### Exercise input
"""

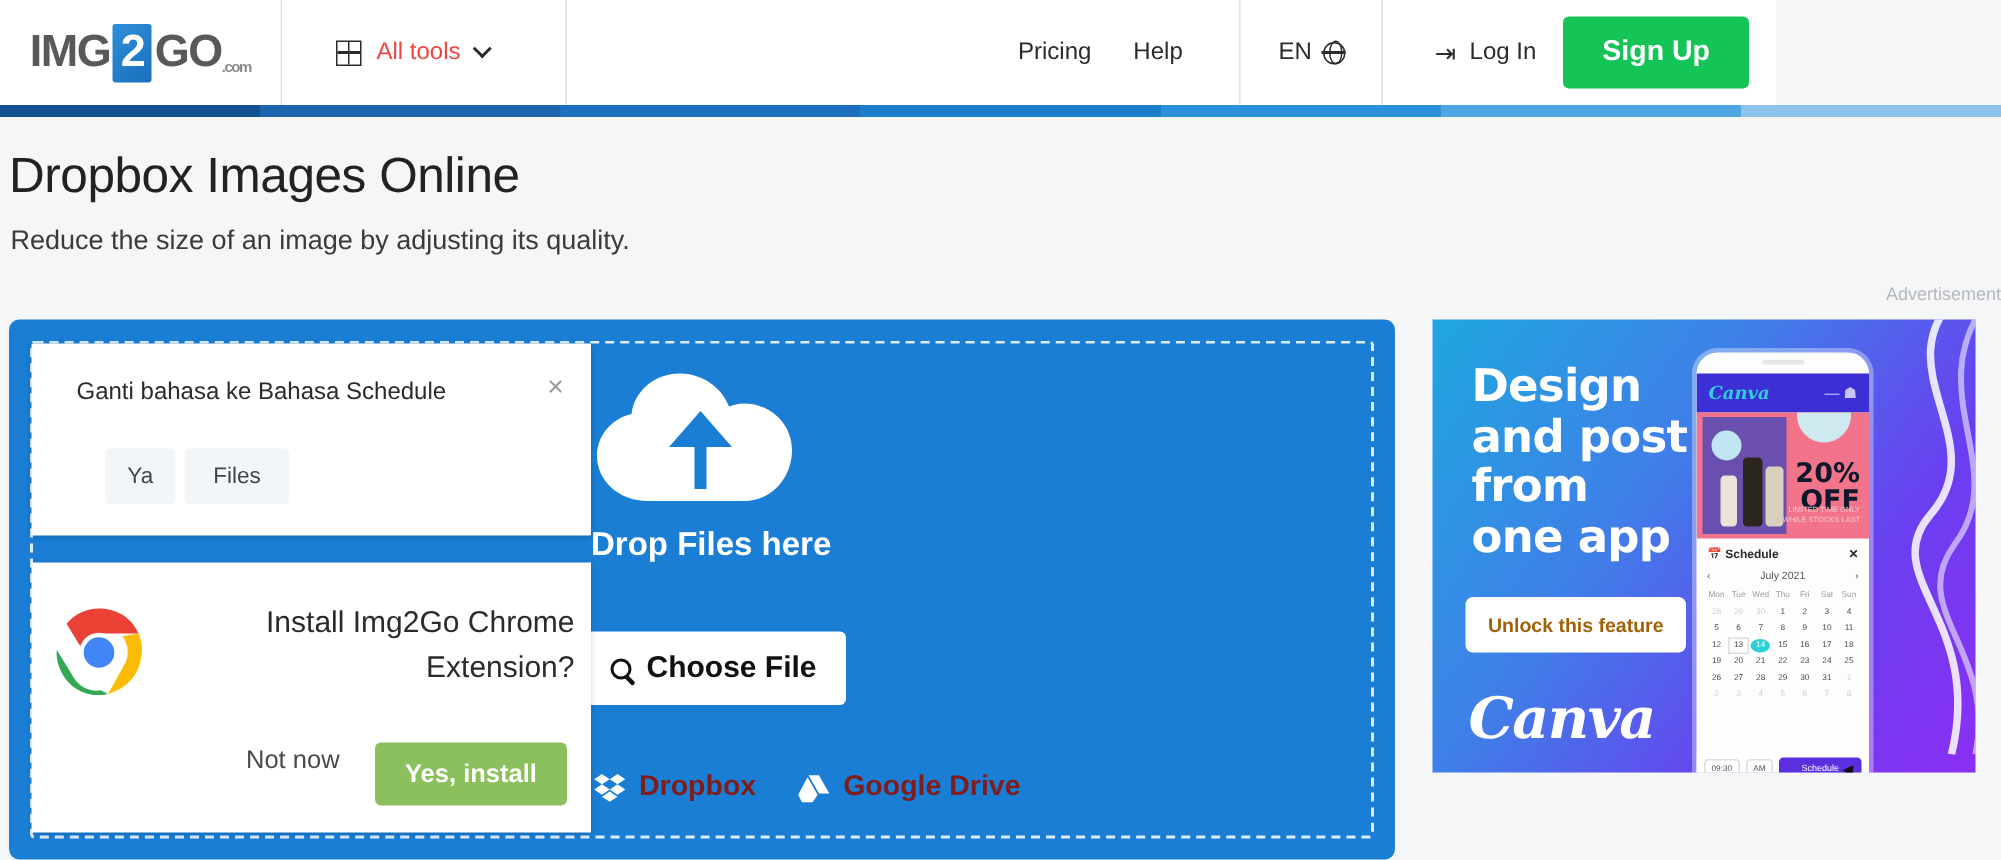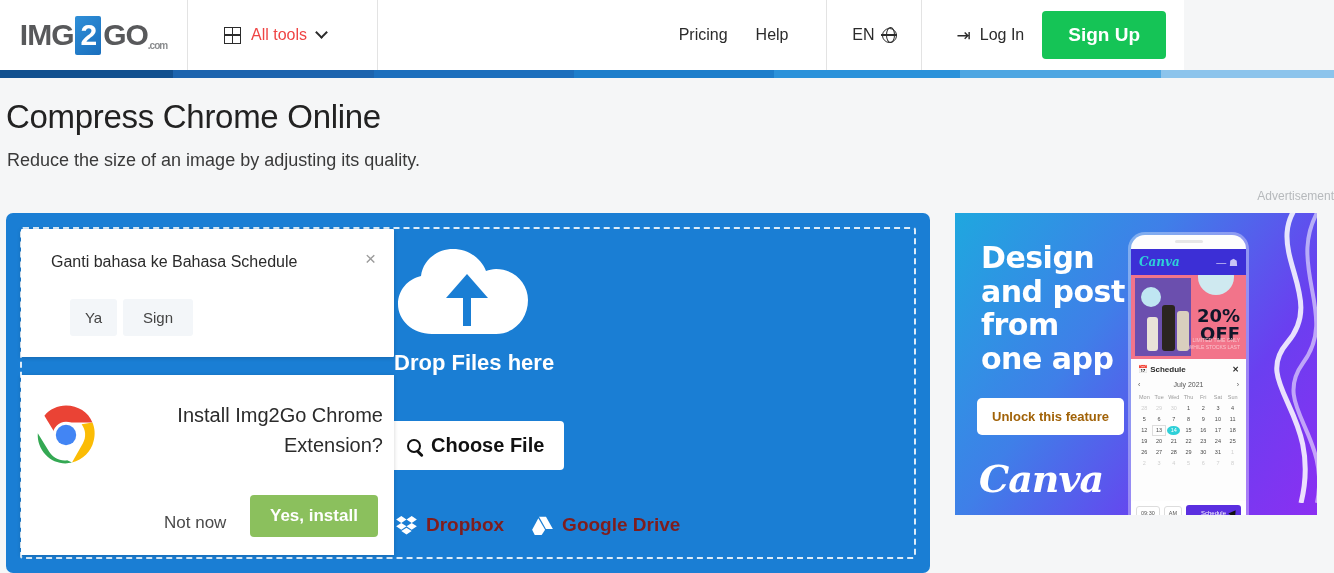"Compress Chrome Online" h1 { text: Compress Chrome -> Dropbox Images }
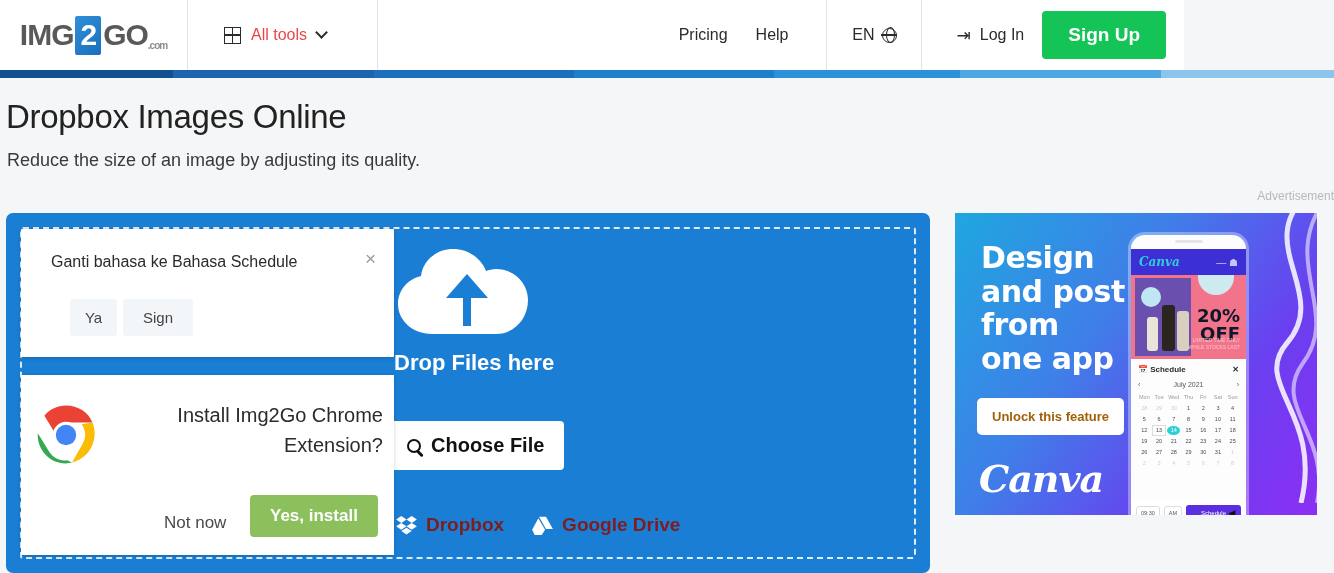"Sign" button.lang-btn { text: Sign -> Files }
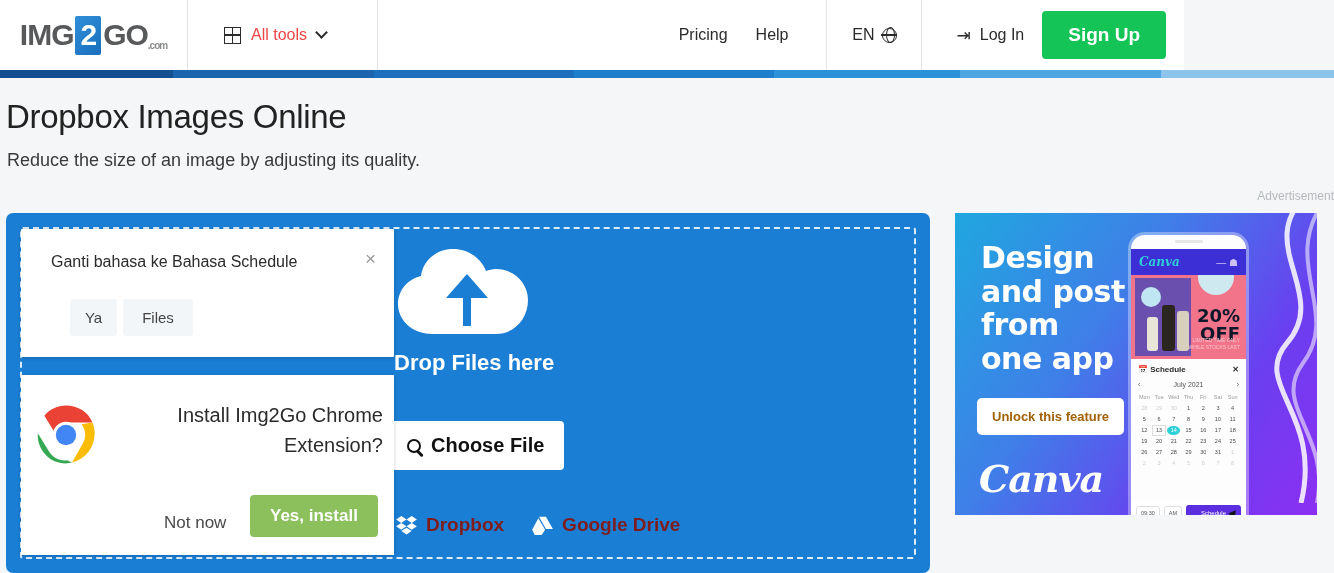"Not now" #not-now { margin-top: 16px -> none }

"""
"""

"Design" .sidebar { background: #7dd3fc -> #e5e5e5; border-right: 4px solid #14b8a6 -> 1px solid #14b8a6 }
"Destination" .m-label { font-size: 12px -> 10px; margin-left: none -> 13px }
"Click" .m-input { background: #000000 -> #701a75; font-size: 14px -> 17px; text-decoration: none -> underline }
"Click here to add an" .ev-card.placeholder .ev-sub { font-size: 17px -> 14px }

"""

### Exercise details
Using the records above, return verbatim only the part that opens with the line containing "text: Compress Chrome" and closes with the line containing "margin-top: 16px ->"; pictures stay out.

### Exercise solution
"Compress Chrome Online" h1 { text: Compress Chrome -> Dropbox Images }
"Sign" button.lang-btn { text: Sign -> Files }
"Not now" #not-now { margin-top: 16px -> none }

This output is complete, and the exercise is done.